2. La Corte di appello ha affermato che è certa l’identità soggettiva della società che ha azionato il credito e che la successiva vicenda della soggezione ad amministrazione straordinaria della Dirpa non è idonea ad incidere sulla identità soggettiva della persona giuridica. Inoltre che non è contestato che l’atto di precetto è stato sottoscritto da difensori con valida procura alle liti rilasciata a suo tempo in forza di mandato speciale a margine dell’atto di costituzione in giudizio e quindi non è in discussione la riferibilità dell’atto di precetto alla Dirpa.

3. Tale motivazione non è adeguatamente censurata con l’impugnazione che denunzia una inammissibile vizio di motivazione senza tenere conto che il vizio di motivazione oggi denunciabile in sede di legittimità,in virtù dell’applicazione al procedimento del nuovo art. 360 c.p.c., n. 5, in considerazione della data di pubblicazione della sentenza, ha limiti ben precisi che il ricorrente non ha rispettato.

A fronte di motivazione adeguata, non ha indicato il fatto decisivo, oggetto di discussione fra le parti, che la Corte dell’impugnazione avrebbe omesso di valutare.

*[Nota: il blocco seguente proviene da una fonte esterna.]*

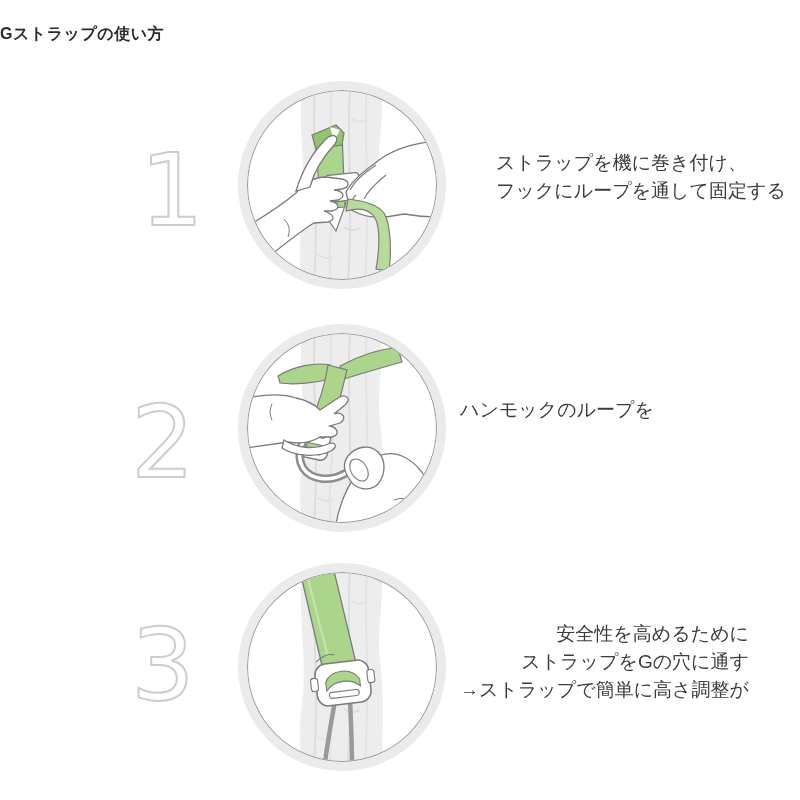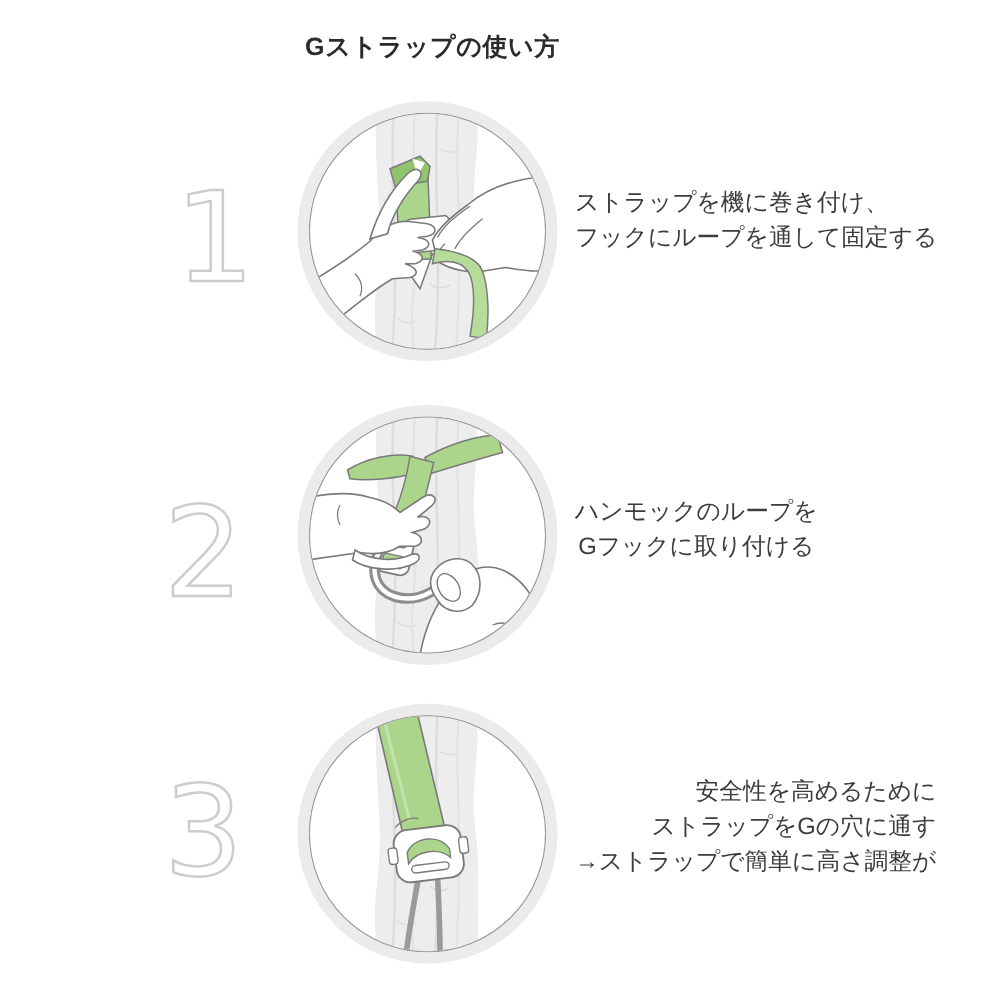"Gストラップの使い方" .title { font-size: 20px -> 16px; text-align: center -> none }
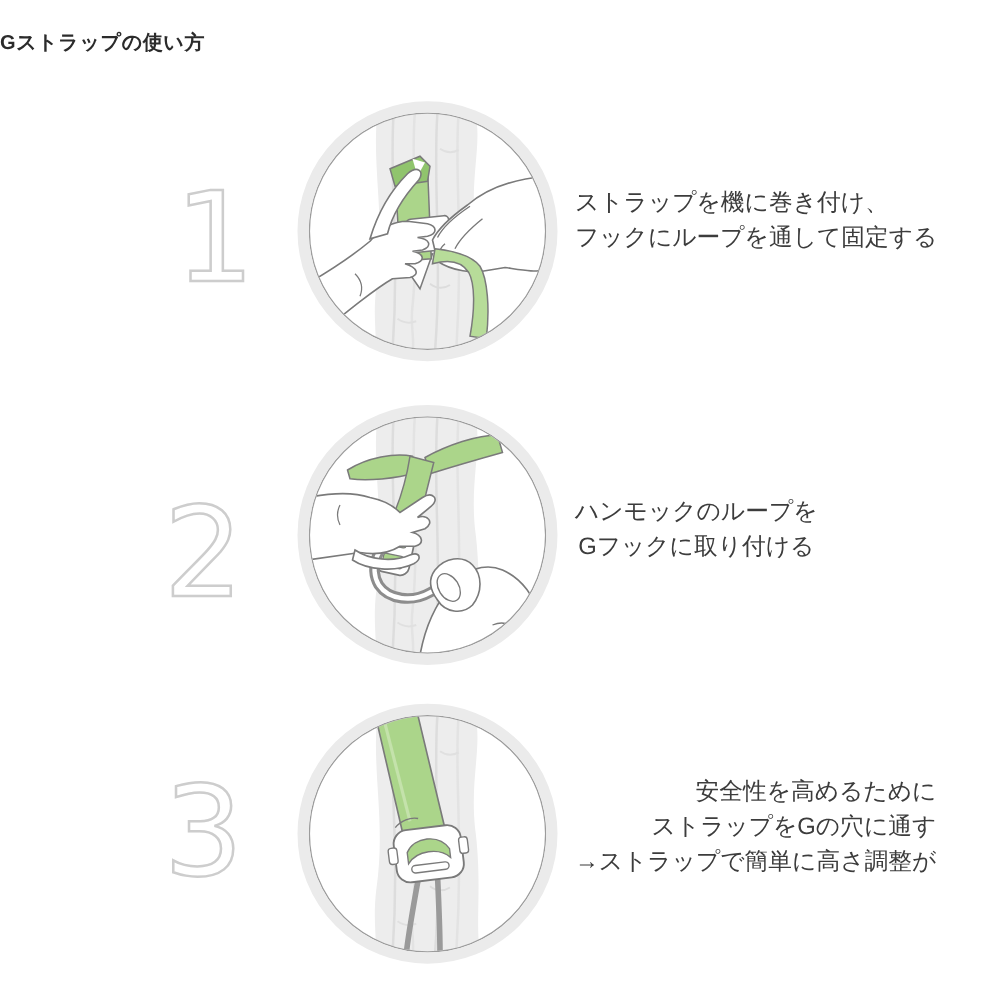"ストラップを機に巻き付け、" .cap1 { margin-left: none -> 36px }
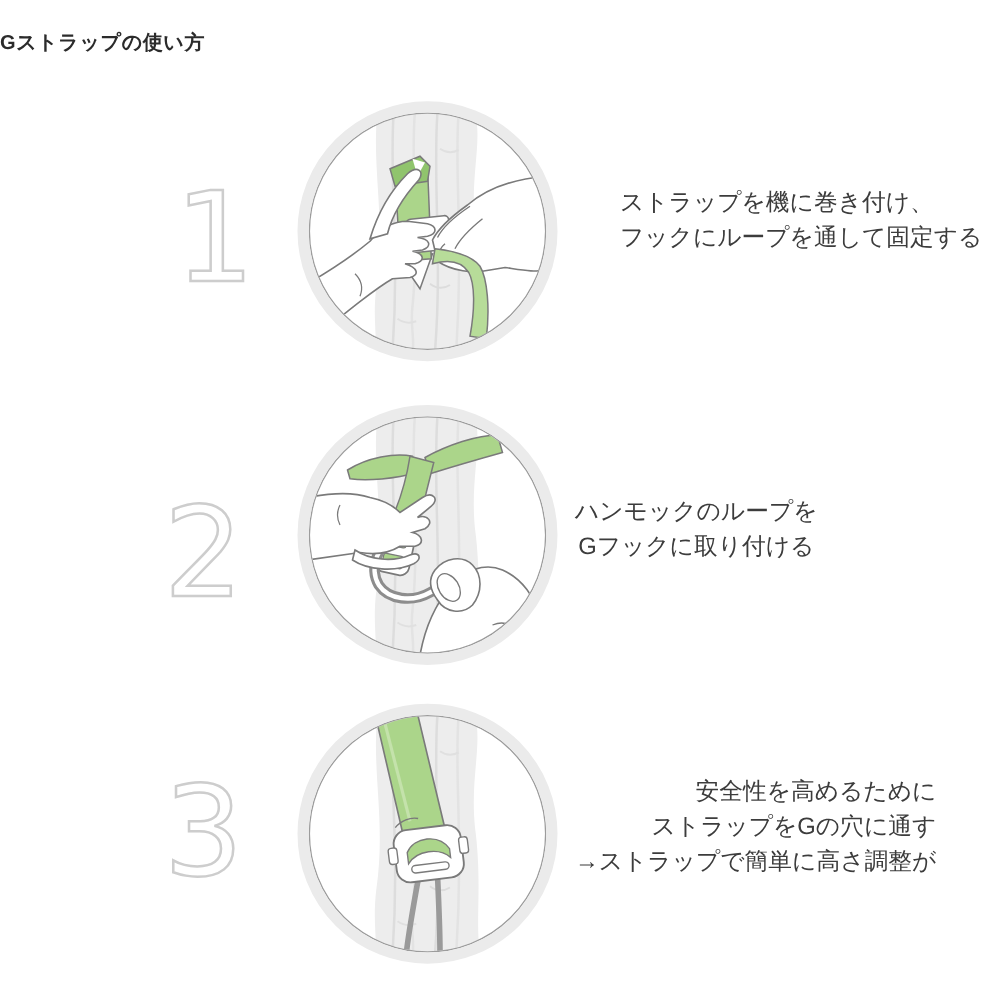"Gフックに取り付ける" span { html: <span>Gフックに取り付ける</span> -> none }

Le norme violate non sono indicate neanche nel corpo del motivo, dove si deduce una retroattiva perdita dei efficacia della procura per la messa in amministrazione della società che l’aveva regolarmente sottoscritta, senza fornire fondamento normativo a tale tesi giuridica.

Conclusivamente il ricorso deve dichiararsi inammissibile.

Nulla per le spese stante l’assenza dell’intimata.

PQM

 

La Corte dichiara inammissibile il ricorso. Nulla spese.

Risultando dagli atti che il procedimento è esente, non si applica il D.P.R. n. 115 del 2002, art. 13, comma 1 quater.

Così deciso in Roma, il 2 febbraio 2017.